D. António Pio (1795-1801) – príncipe da Beira, morreu criança.
D. Maria Isabel Francisca de Assis Antónia Carlota Joana Josefa Xavier de Paula Micaela Rafaela Isabel Gonzaga (19.5.1797-29.11.1818) - rainha de Espanha, casada, em 6.9.1816, com o tio materno, D. Fernando VII, rei de Espanha.
D. Pedro de Alcântara Francisco António João Carlos Xavier de Paula Miguel Rafael Joaquim José Gonzaga Pascoal Cipriano Serafim (12.10.1798-24.9.1834) - D. Pedro I, Imperador do Brasil (1822-1831) e Rei de Portugal (1826).
D. Maria Francisca de Assis da Maternidade Xavier de Paula e de Alcântara Antónia Joaquina Gonzaga Carlota Mónica Senhorinha Soter e Cacia (22.4.1800-4.9.1834) - Casou, em 6.9.1816, com o tio materno, D. Carlos Maria Isidro.
D. Isabel Maria da Conceição Joana Gualberta Ana Francisca de Assis Xavier de Paula de Alcântara Antónia Rafaela Micaela Gabriela Joaquina Gonzaga de Bragança e Bourbon (1801-1876) – regente constitucional.
D. Miguel Maria do Patrocínio João Carlos Francisco de Assis Xavier de Paula Pedro de Alcântara António Rafael Gabriel Joaquim José Gonzaga Evaristo de Bragança (26.10.1802-1866) - alegado filho do marquês de Marialva, D. Pedro.
D. Maria da Assunção Ana Joana Josefa Luísa Gonzaga Francisca de Assis Xavier de Paula Joaquina Antónia de Santiago (1805-1834).
D. Ana de Jesus Maria (1806-1857) – Infanta Saloia, alegada filha de João dos Santos, almoxarife da Quinta do Ramalhão – a predileta da mãe.

ÓRGÃOS
O órgão, adotado pela piedade barroca como instrumento príncipe, suscetível, como poucos, de potenciar as virtualidades da liturgia, do ritual e da pompa e circunstância, não poderia deixar indiferente o Magnânimo. Ao dotar a Basílica de Mafra com seis órgãos, o monarca português transformou o Santuário da *Nova Jerusalém num local impar, de facto, o único em todo o orbe ao qual assiste o privilégio de arrebatar as almas sensíveis ao Empíreo, mediante tamanha massa sonora.
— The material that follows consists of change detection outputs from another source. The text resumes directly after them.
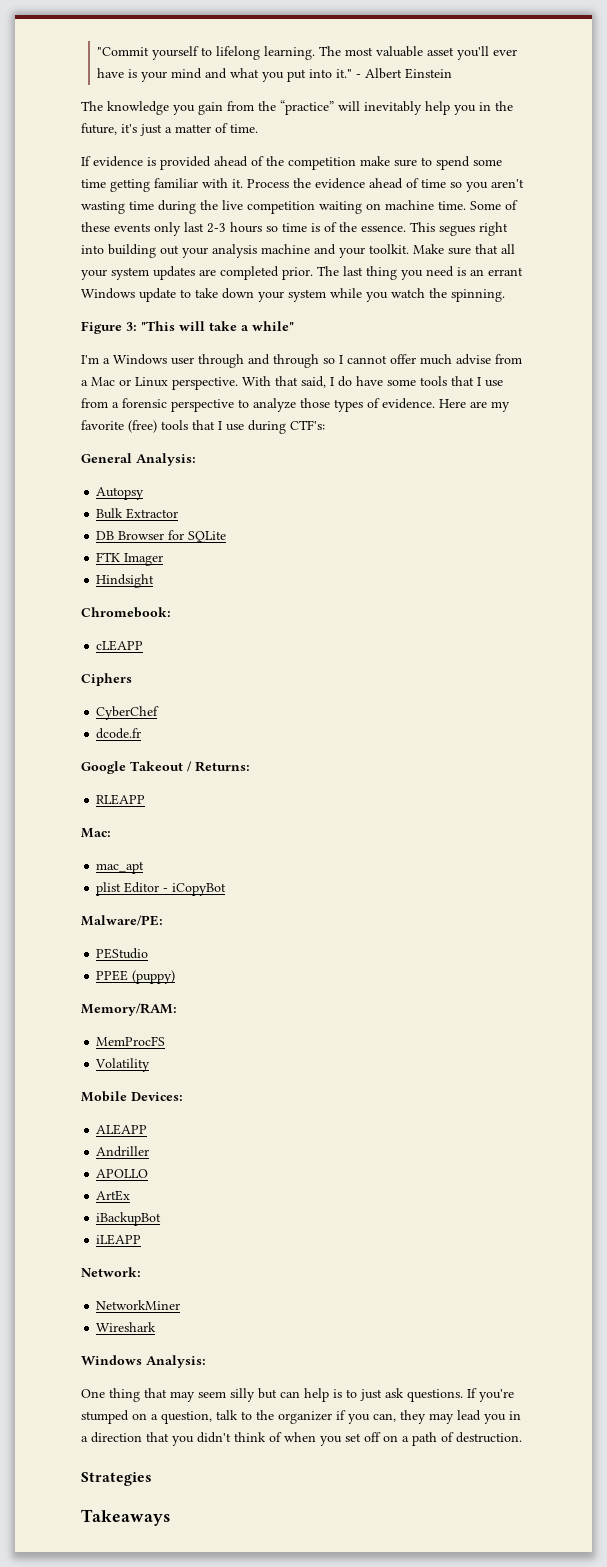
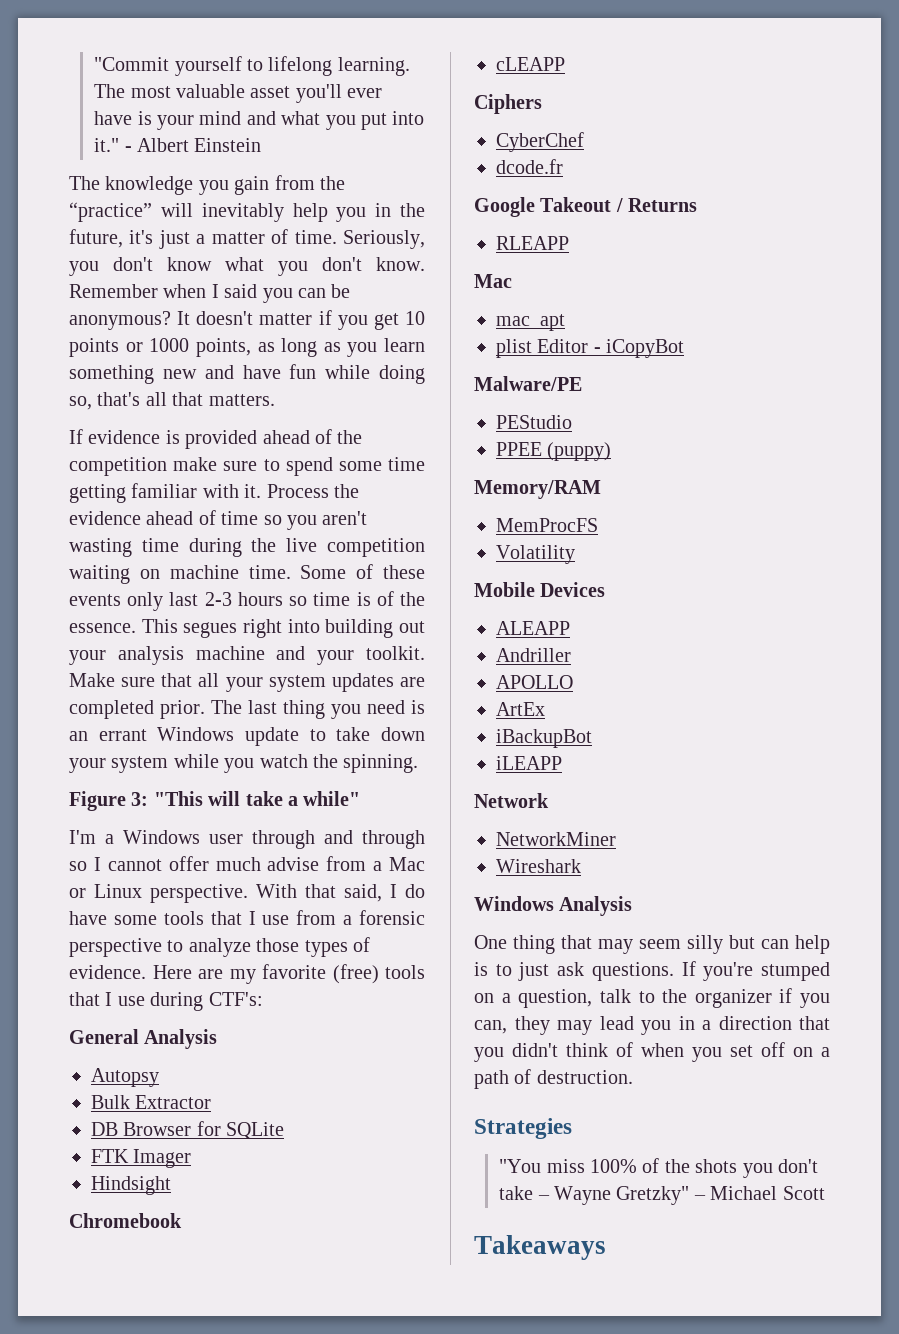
(258, 128) none -> [343,230,425,249] [69,257,425,276] [69,284,351,303] [69,310,426,330] [69,338,425,357] [69,364,425,384] [69,392,275,410] Seriously, you don't know what you don't know. Remember when I said you can be anonymous? It doesn't matter if you get 10 points or 1000 points, as long as you learn something new and have fun while doing so, that's all that matters.
[136,453,196,466] Analysis: -> [144,1029,218,1049] Analysis
[81,607,171,618] Chromebook: -> [69,1213,182,1228] Chromebook
[195,761,250,772] Returns: -> [628,198,698,212] Returns
[81,828,111,838] Mac: -> [474,274,512,288] Mac
[81,915,163,926] Malware/PE: -> [474,376,582,391] Malware/PE
[81,1003,177,1016] Memory/RAM: -> [474,480,601,499] Memory/RAM
[131,1092,183,1101] Devices: -> [540,582,606,597] Devices
[81,1267,141,1277] Network: -> [474,793,549,808] Network
[146,1355,206,1368] Analysis: -> [559,896,633,916] Analysis
(152, 1479) none -> [499,1158,818,1178] [499,1186,825,1205] // "You miss 100% of the shots you don't take – Wayne Gretzky" – Michael Scott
Na cerimónia do lançamento da Primeira Pedra (*Pedra Fundamental) do Monumento de Mafra (17.11.1717) participaram um organista e diversos outros músicos.

Os órgãos da Basílica de Mafra eram geralmente usados em conjugação com cantochão, conforme se infere dos Acompanhamentos de missas, sequencias, hymnos, e mais cantochaõ, que he uso, e costume acompanharem os Orgãos da Real Basilica de Nossa Senhora, e Santo António, junto á Villa de Mafra, com os transportes, e armonia, pelo modo mais conveniente, para o Côro da mesma Real Basílica (Lisboa, 1761), da autoria de Frei José de Santo António, primeiro Organista e Mestre de Música no Real Convento de Mafra.

A substituição dos órgãos joaninos da Basílica de Mafra iniciou-se em Agosto de 1792, tendo sido encarregado da tarefa o organeiro António Xavier Machado e Cerveira, meio-irmão de Machado de Castro e administrador dos Reais Órgãos de Mafra. As caixas dos órgãos, do Evangelho (Norte) e da Epístola (Sul), os dois mais importantes do conjunto, formado pelos seis existentes na Basílica, foram construídos em pau-santo do Brasil, entre 1799 e 1806. Lord Byron considerou-os "os mais belos do seu conhecimento".